2.11 Scanning electronic microscopy (SEM)

The bagasse carrier samples, dried at room temperature, were studied with an electron microscope. Subsequently, they were coated using gold–palladium and processed using a Jeol SEM, model JSM-5600lv (Jeol Ltd., Tokyo, Japan).

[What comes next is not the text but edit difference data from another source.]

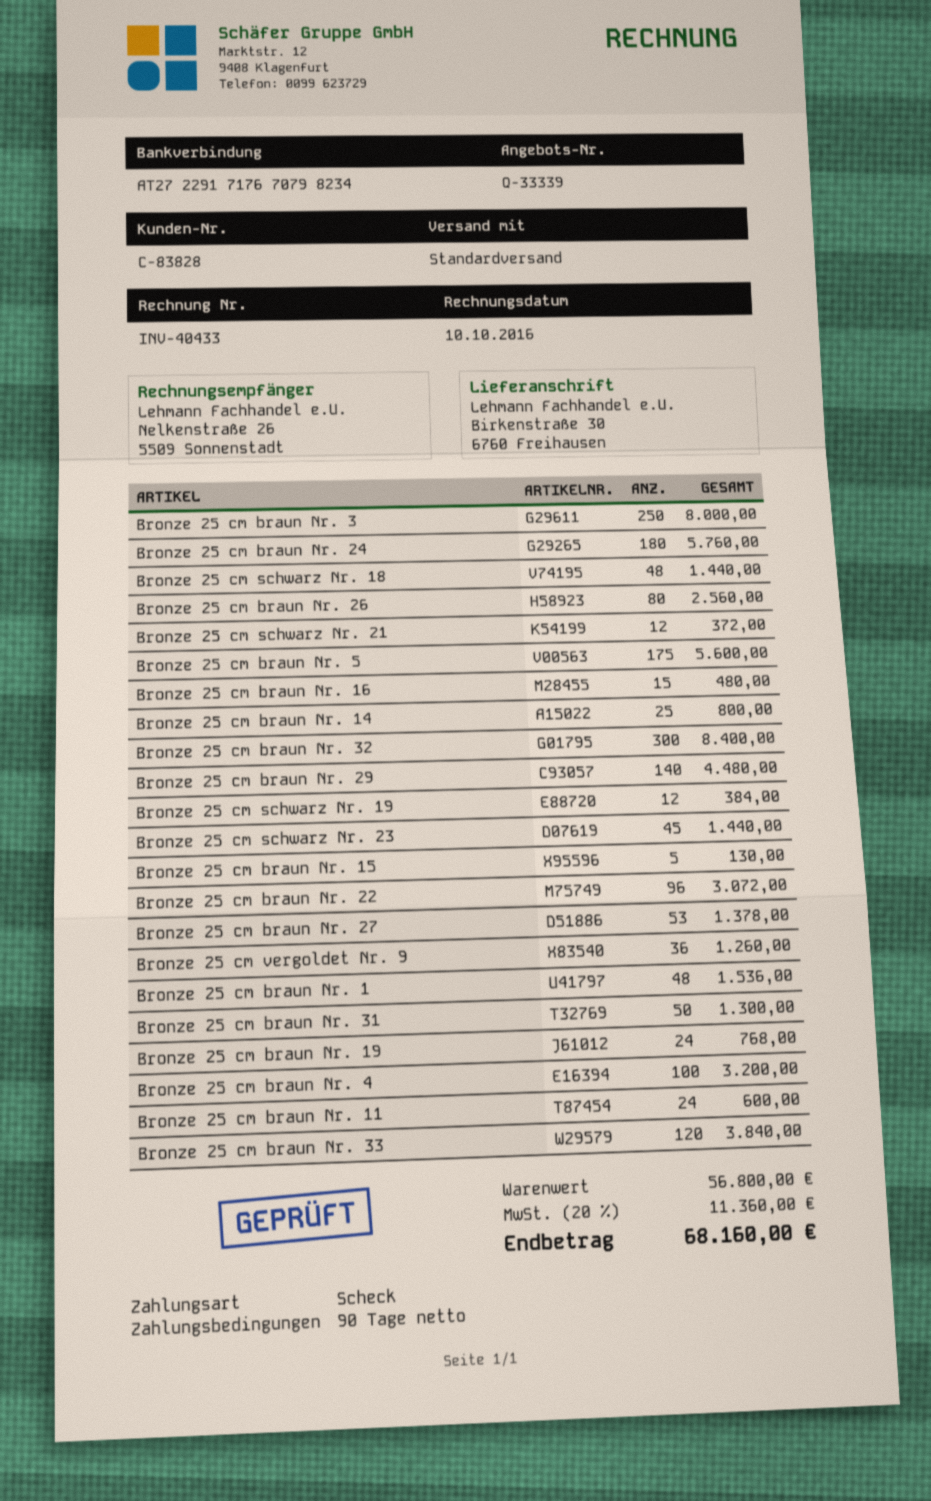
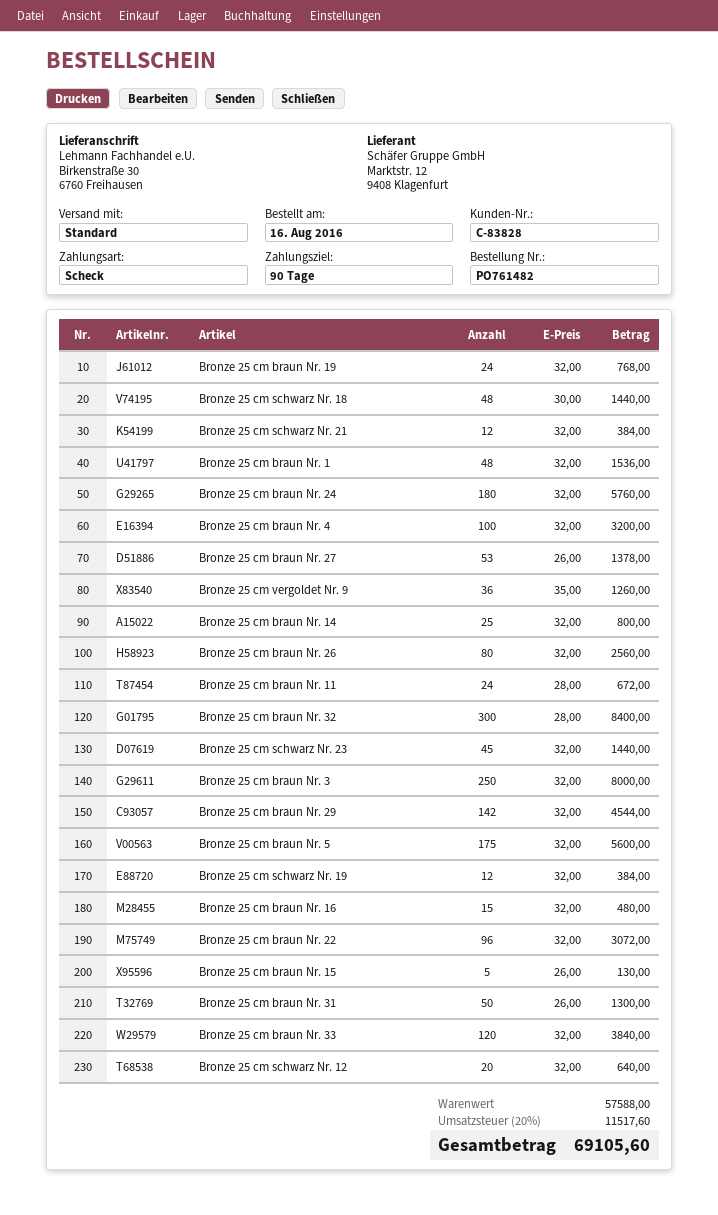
Bronze 25 cm schwarz Nr. 21: 12 for 372.00 -> 12 for 384.00
Bronze 25 cm braun Nr. 29: 140 for 4480.00 -> 142 for 4544.00
Bronze 25 cm braun Nr. 11: 24 for 600.00 -> 24 for 672.00
Bronze 25 cm schwarz Nr. 12: none -> 20 for 640.00
subtotal: 56800.00 -> 57588.00
tax: 20% = 11360.00 -> 20% = 11517.60
total: 68160.00 -> 69105.60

2.12 Lignocellulosic composition

The lignocellulosic composition was carried out in duplicate using the standard analytical procedure for biomass analysis provided by the National Renewable Energy Laboratory (NREL) [18], which consisted of a double acid hydrolysis. The first hydrolysis was carried out in a stainless steel electric thermostatic water bath with 72% H2SO4 for 60 min, 30 °C, stirring for 10 min. The second hydrolysis was carried out with 4% H2SO4 in an autoclave (AESA, CV-250, Mexico) at 121 °C, 1.1 atm for 60 min. The glucose, xylose, and arabinose contained in the supernatant were analyzed by HPLC (Waters 600 TSP Spectra System, Waters, Milford, MA) using a Shodex SH1011 8 Å-300 mm column (H203153, Japan), at 50 °C, with sulfuric acid 5 mM as mobile phase with a flow of 0.6 mL / min and a refractive index detector (Waters 2414, TSP Refracto Monitor V, Waters, Milford, MA, USA). Acid-soluble lignin was analyzed using a UV–Vis spectrophotometer (Agilent Cary 8454, Agilent Technologies). Insoluble lignin moisture was determined according to AOCS methodology (Ab 2–49) using a vacuum oven (Thermo Scientific Lab-Line, 3608-1CE), and finally ash determination was performed in a flask (Thermo Scientific Thermoline, model FB1310M-33) using AOCS methodology (Ba 5a-49).

3 Results and discussion

3.1 Characterization of raw and pre-treated materials

Regarding the composition of lignocellulosic material, sugarcane raw has 44.1% cellulose, 28.2% hemicellulose, and 18.3% lignin, while the sugarcane bagasse pre-treated by acid and alkaline hydrolysis presented 58.8–74.2% cellulose, 7.2–9.5% hemicellulose, and 28.7–10.6% lignin, respectively, as shown in Table 1.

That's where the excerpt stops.